C'est que, dans la série signée Stark, notre bonhomme, d'abord, donne à la forme-polar un contenu spécialement moderniste, attrayant et commercialisable. Les Stark ont pour héros un casseur nommé Parker. Parker est un travailleur indépendant (comme Walter Matthau dans le joli petit film starkien de Don Siegel,
Charley Varrick). Dans la plupart de ses aventures, Parker forme une équipe pour un casse, ce casse est vivement exécuté, puis une complication surgit par la faute d'un personnage secondaire qui n'a pas les qualités de Parker, et il en résulte des péripéties extrêmement violentes, avant que Parker reparte vers une nouvelle aventure, un nouveau coup. Il repart souvent avec de l'argent. C'est ainsi qu'il gagne sa vie, et grâce à ses belles qualités. Quelles sont ses belles qualités ? L'insensibilité, la brutalité, l'obstination, la capacité professionnelle, la force. Parker est un sauvage. Le subtil Westlake (Stark) n'a pas manqué de nuancer le caractère de son personnage, qui n'est pas totalement insensible, etc. Mais l'habile Stark (Westlake) a encore moins manqué de marquer ce caractère à gros traits : Parker a des tendons comme des cordes, il tue froidement quiconque l'embête, c'est un demi-analphabète, c'est un baiseur bestial, etc. Parker se suffit à lui-même. C'est un loup.
Évidemment, nous reconnaissons aussitôt en Parker un vieux rêve américain, à présent très dégradé. Les beaux cow-boys ont beau fuir les barbelés, les agressives femmes de l'Est, et jusqu'au Rio Bravo, et jusqu'en Afrique (cinéphiles, vous savez de quoi je parle), la civilisation moderne, c'est-à-dire le salariat, les a rattrapés partout. Pour conserver leur indépendance, et à moins de devenir flics privés, il leur faut devenir brigands, et des brigands de moins en moins éthiques et romantiques. Parker est un fantasme compensateur pour salariés. Stark-Westlake a mis commercialement dans le mille. Marchand d'illusion, marchand d'ersatz.
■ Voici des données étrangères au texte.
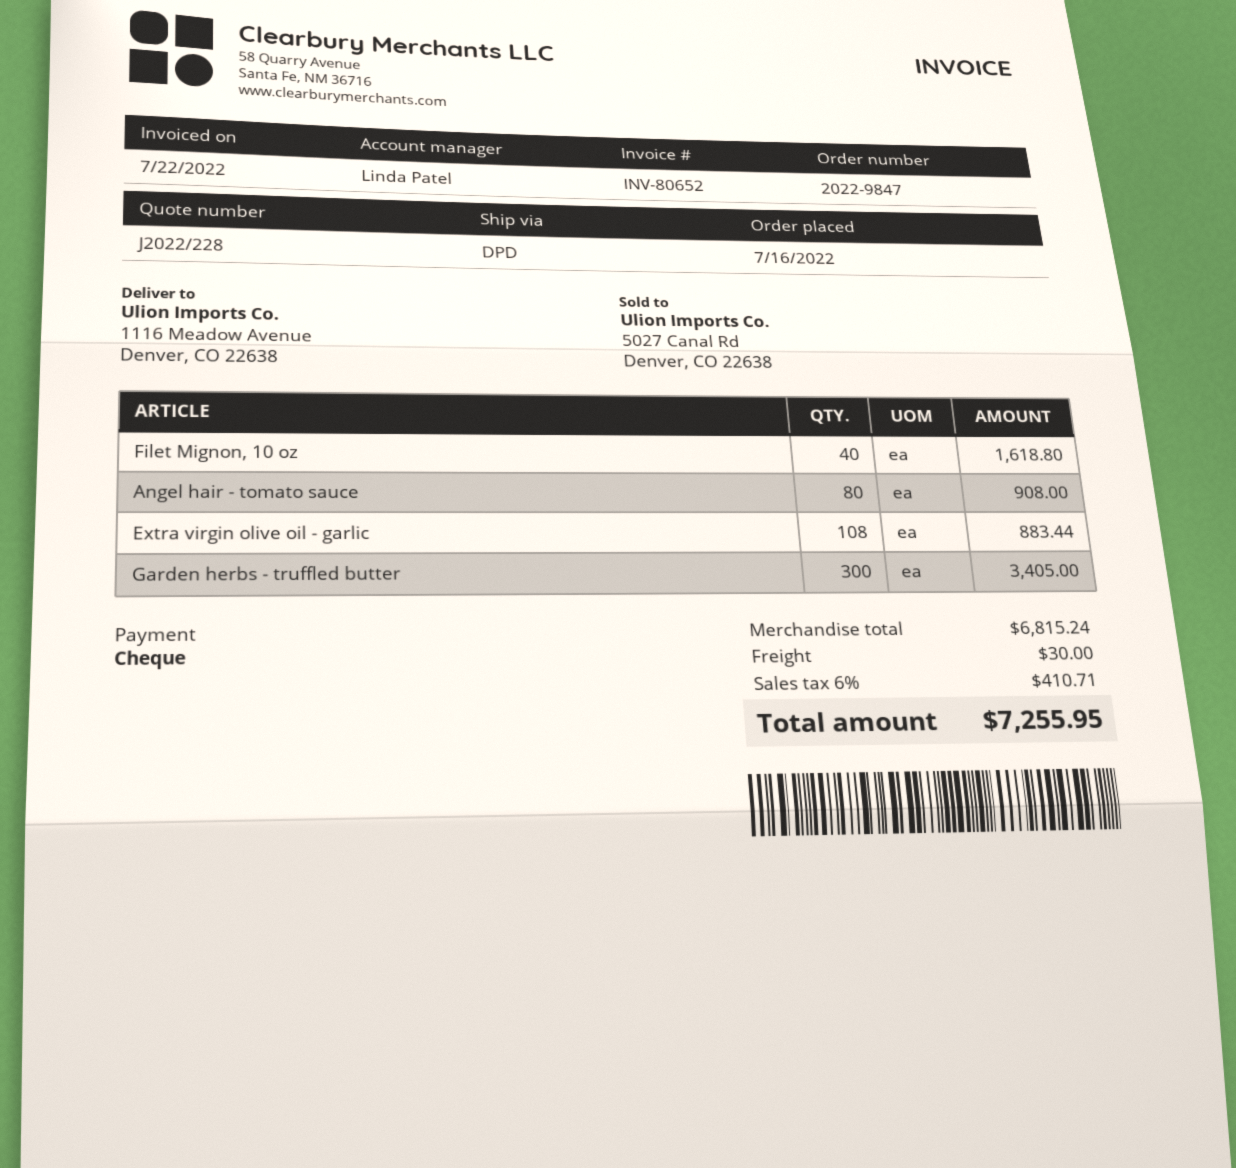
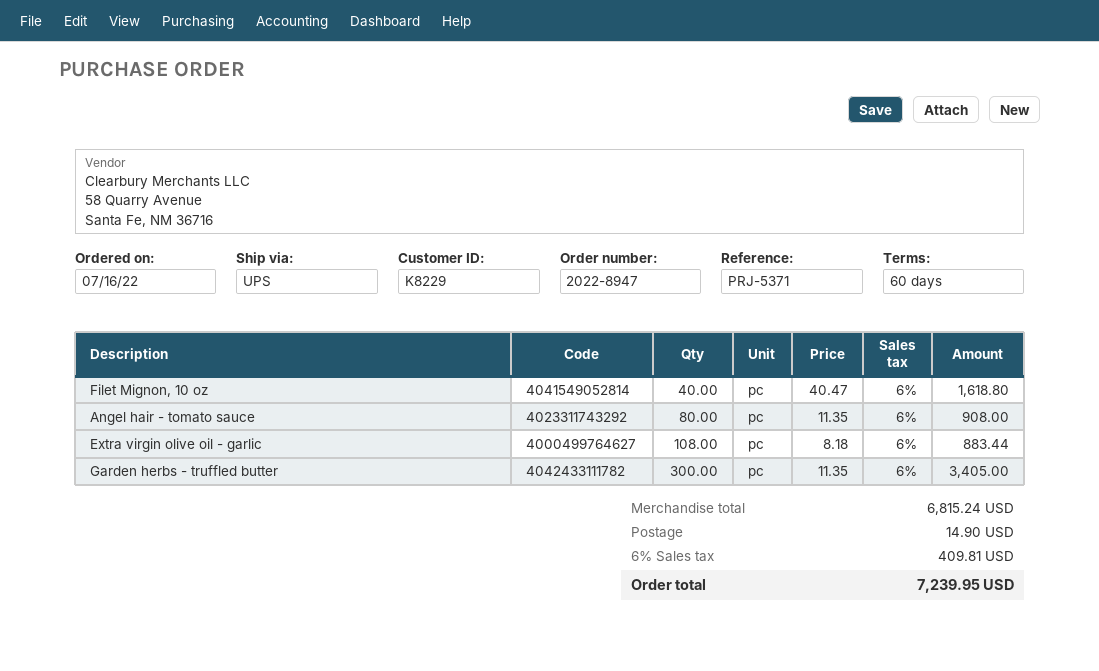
order number: 2022-9847 -> 2022-8947
shipping method: DPD -> UPS
shipping: 30.00 -> 14.90
tax: 6% = 410.71 -> 6% = 409.81
total: 7255.95 -> 7239.95

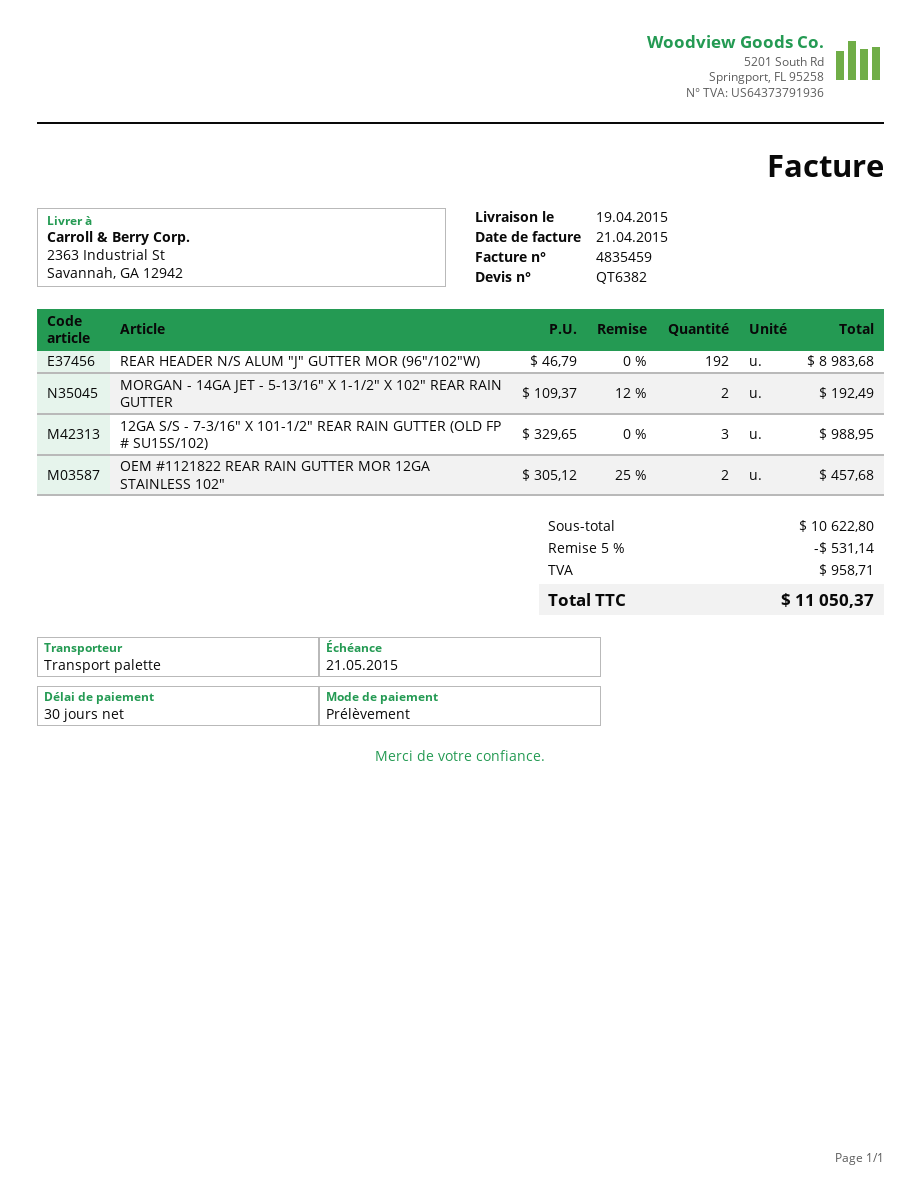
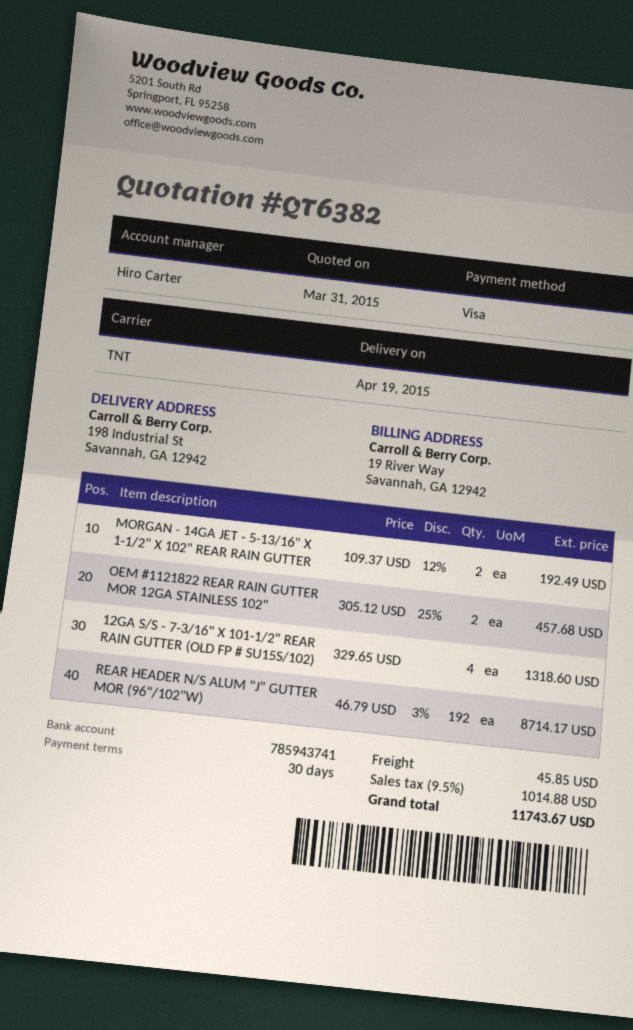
payment method: direct debit -> Visa
shipping method: pallet freight -> TNT
ship to: 2363 Industrial St, Savannah, GA 12942 -> 198 Industrial St, Savannah, GA 12942
REAR HEADER N/S ALUM "J" GUTTER MOR (96"/102"W): 192 x 46.79 = 8983.68 -> 192 x 46.79 - 3% = 8714.17
12GA S/S - 7-3/16" X 101-1/2" REAR RAIN GUTTER (OLD FP # SU15S/102): 3 x 329.65 = 988.95 -> 4 x 329.65 = 1318.60
discount: 5% = 531.14 -> none
shipping: none -> 45.85
tax: 958.71 -> 1014.88
total: 11050.37 -> 11743.67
Mais pas seulement. Car, à la différence des commerçants contents de l'être, Westlake-Stark-Coe ne cesse de prévenir son monde, il ne cesse d'avertir le lecteur (le client) sur la nature exacte de la marchandise qu'il produit. Il avertit de deux façons, qui peut-être n'en font qu'une : par l'humour et par l'outrance ; par l'excès, par l'ironie. Ironie ouverte des bouquins ouvertement humoristiques. Mais ironie aussi des Coe outrageusement glauques, ironie des Stark où Parker-la-bête, courant après son blot avec une obstination démente, a dû laisser sur le carreau, en moins de vingt volumes, plus de cinquante cadavres. Ironie culminant dans le pastiche de Westlake par lui-même : ses héros Kelp et Dortmunder vont jusqu'à s'inspirer d'un livre de Richard Stark pour monter un coup (et bien sûr, tout ce qui marchait comme sur des roulettes pour Parker foire pour Kelp et Dortmunder...).
Ironie adéquate. Quand l'époque du grand polar classique est passée, et quand cependant on aime le polar et l'on a envie d'en écrire, assurément la solution Westlake est la plus élégante.
Ironie, outrance, rigolade référentielle. Connaissance du fait que le "drame" de l'écrivain est une de ces fameuses "situations désespérées mais non sérieuses", où lui-même plonge en riant de ses personnages. Drame menu, qui ne mérite pas qu'on écrive des tartines universitaires sur le "métalangage", et mérite plutôt qu'on écrive le formidable
Adios Schéhérazade, hilarante tragédie d'un auteur de pornos à la chaîne, frappé par une crise de créativité...
Tout ce que Westlake a écrit sous des identités diverses est bon, et presque tout est mieux que bon.